Are perfectly LOCC-indistinguishable states necessarily identical?

Question

Let $\rho,\sigma\in\text{L}(\mathcal{H}_{XAB})$ be given by $$ \rho = \sum_x |x\rangle\langle x|\otimes p_x\rho_x, \quad \sigma = \sum_x |x\rangle\langle x|\otimes q_x\sigma_x, $$ and consider operators $M$ be given by $$ M = \sum_x |x\rangle\langle x|\otimes M_x, \quad\quad M_x\geq 0, \quad \sum_x M_x = id, $$ that is $\{M_x\}$ is a POVM measurement. Now suppose $$ \lVert M(\rho-\sigma)\rVert_1 = \sum_x \left|\operatorname{Tr}M_x(p_x\rho_x - q_x\sigma_x)\right| = 0 $$ for all measurement operators $M$ given as above, where $\{M_x\}$ is implementable by LOCC. Do we necessarily have $\rho = \sigma$?

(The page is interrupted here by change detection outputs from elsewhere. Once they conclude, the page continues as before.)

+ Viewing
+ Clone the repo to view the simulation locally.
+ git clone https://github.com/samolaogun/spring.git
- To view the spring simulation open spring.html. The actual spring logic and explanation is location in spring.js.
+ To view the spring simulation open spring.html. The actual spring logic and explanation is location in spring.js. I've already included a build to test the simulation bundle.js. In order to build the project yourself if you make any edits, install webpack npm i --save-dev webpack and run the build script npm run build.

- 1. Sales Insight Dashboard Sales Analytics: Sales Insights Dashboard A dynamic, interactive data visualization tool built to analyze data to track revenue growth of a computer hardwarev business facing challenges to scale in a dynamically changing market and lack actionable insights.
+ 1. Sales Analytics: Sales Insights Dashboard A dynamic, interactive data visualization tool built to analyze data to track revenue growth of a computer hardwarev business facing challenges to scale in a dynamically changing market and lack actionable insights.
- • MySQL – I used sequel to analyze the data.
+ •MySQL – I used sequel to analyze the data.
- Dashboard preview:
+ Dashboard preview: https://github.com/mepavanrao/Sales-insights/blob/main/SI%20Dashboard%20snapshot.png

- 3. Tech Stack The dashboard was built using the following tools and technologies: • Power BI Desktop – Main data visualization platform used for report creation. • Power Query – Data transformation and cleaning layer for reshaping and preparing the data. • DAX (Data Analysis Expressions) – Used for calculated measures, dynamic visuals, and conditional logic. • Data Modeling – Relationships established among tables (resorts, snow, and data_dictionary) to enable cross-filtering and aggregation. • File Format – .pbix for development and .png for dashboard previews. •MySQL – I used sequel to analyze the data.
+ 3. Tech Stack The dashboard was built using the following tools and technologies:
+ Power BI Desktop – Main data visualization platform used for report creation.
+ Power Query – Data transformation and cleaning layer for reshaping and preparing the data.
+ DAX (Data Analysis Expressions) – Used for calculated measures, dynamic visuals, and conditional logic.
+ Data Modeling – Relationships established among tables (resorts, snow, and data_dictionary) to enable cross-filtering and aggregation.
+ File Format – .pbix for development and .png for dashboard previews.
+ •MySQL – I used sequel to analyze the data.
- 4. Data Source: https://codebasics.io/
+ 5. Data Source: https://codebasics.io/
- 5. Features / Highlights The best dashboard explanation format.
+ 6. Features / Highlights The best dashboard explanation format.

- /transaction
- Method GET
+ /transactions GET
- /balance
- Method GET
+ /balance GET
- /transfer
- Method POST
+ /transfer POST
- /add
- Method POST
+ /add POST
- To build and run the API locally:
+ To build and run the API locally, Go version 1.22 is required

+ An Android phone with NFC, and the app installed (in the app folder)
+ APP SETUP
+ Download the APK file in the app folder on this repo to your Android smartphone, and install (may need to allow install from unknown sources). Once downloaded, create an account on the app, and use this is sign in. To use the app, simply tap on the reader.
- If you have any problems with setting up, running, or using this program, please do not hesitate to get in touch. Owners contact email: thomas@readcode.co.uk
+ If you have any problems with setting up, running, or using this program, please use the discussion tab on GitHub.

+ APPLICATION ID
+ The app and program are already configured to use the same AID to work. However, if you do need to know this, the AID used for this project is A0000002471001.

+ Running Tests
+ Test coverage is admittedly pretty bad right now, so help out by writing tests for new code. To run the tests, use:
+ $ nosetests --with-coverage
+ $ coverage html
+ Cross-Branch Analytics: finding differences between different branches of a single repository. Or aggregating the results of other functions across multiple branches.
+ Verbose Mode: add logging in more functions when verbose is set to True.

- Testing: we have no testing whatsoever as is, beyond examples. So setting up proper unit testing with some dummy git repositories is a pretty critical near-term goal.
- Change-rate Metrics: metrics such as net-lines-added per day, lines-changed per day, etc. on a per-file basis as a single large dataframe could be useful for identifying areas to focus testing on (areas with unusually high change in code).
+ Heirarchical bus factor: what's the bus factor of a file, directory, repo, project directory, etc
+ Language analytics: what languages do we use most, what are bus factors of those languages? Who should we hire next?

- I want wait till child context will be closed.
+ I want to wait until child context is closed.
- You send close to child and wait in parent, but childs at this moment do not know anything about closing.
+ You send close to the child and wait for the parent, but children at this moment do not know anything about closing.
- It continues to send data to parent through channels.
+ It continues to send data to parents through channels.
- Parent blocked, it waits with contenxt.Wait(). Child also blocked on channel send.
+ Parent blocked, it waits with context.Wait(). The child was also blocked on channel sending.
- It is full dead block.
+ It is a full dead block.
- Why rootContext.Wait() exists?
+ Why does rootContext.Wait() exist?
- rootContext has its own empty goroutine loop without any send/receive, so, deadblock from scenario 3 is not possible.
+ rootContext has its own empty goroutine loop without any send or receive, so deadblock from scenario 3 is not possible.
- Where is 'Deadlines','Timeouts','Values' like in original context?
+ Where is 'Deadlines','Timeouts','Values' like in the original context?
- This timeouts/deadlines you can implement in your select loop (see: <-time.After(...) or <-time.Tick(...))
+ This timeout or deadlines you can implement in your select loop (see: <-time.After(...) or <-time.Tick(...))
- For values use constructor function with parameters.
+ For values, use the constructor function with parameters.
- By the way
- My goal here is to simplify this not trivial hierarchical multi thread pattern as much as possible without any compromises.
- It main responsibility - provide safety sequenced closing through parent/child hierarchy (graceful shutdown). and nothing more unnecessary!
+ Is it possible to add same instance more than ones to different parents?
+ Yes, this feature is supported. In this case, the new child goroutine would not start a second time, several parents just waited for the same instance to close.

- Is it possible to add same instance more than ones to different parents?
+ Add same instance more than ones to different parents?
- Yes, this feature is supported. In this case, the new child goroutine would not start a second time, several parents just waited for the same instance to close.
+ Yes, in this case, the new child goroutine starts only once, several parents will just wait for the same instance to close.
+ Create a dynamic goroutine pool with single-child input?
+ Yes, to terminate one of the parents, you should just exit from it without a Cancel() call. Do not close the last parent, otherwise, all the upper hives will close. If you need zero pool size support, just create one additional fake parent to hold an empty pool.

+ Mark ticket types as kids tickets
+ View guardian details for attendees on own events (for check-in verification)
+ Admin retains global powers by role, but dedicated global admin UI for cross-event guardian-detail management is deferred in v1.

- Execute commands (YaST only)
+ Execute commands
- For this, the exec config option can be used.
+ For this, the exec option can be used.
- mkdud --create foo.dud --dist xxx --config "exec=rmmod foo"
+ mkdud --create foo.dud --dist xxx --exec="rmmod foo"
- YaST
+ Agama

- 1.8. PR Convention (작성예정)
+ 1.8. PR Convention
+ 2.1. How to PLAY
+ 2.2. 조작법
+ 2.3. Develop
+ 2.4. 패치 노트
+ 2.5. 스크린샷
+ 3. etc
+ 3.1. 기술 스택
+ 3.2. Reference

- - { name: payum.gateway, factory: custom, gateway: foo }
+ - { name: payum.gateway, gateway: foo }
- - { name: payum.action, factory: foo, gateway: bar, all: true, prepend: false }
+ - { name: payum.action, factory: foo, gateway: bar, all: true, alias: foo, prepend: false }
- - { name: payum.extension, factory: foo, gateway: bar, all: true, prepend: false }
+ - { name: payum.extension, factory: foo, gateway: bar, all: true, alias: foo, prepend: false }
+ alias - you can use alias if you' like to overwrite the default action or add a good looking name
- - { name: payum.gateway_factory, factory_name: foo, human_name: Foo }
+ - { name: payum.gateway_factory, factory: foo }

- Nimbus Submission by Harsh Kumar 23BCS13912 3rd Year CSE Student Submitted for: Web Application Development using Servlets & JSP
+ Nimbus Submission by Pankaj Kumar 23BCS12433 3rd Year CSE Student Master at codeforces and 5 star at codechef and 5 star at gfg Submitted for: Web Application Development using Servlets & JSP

Using $M_x = id/|X|$ yields $p_x = q_x$, and I have shown it is true for $\rho,\sigma$ pure using Schmidt decomposition, so I do believe it should be possible to prove $\rho_x = \sigma_x$ for all $x$, but I have not managed to do so.

Any help is appreciated!

Answer 1

We can take, for example, $ M = |0 \rangle \langle 0| \otimes I $, right? But then:

$$ \Big|\Big| M(\rho - \sigma) \Big|\Big|_1 = \Big|\Big| |0 \rangle \langle 0| \otimes (p_0 \rho_0 - q_0 \sigma_0) \Big|\Big|_1 = \Big|\Big| p_0 \rho_0 - q_0 \sigma_0 \Big|\Big|_1 = 0 \implies p_0 \rho_0 = q_0 \sigma_0 $$

Similary, taking $ M = |x \rangle \langle x| \otimes I $, we get $ p_x \rho_x = q_x \sigma_x, \forall x $. We conclude that $ \rho = \sigma $.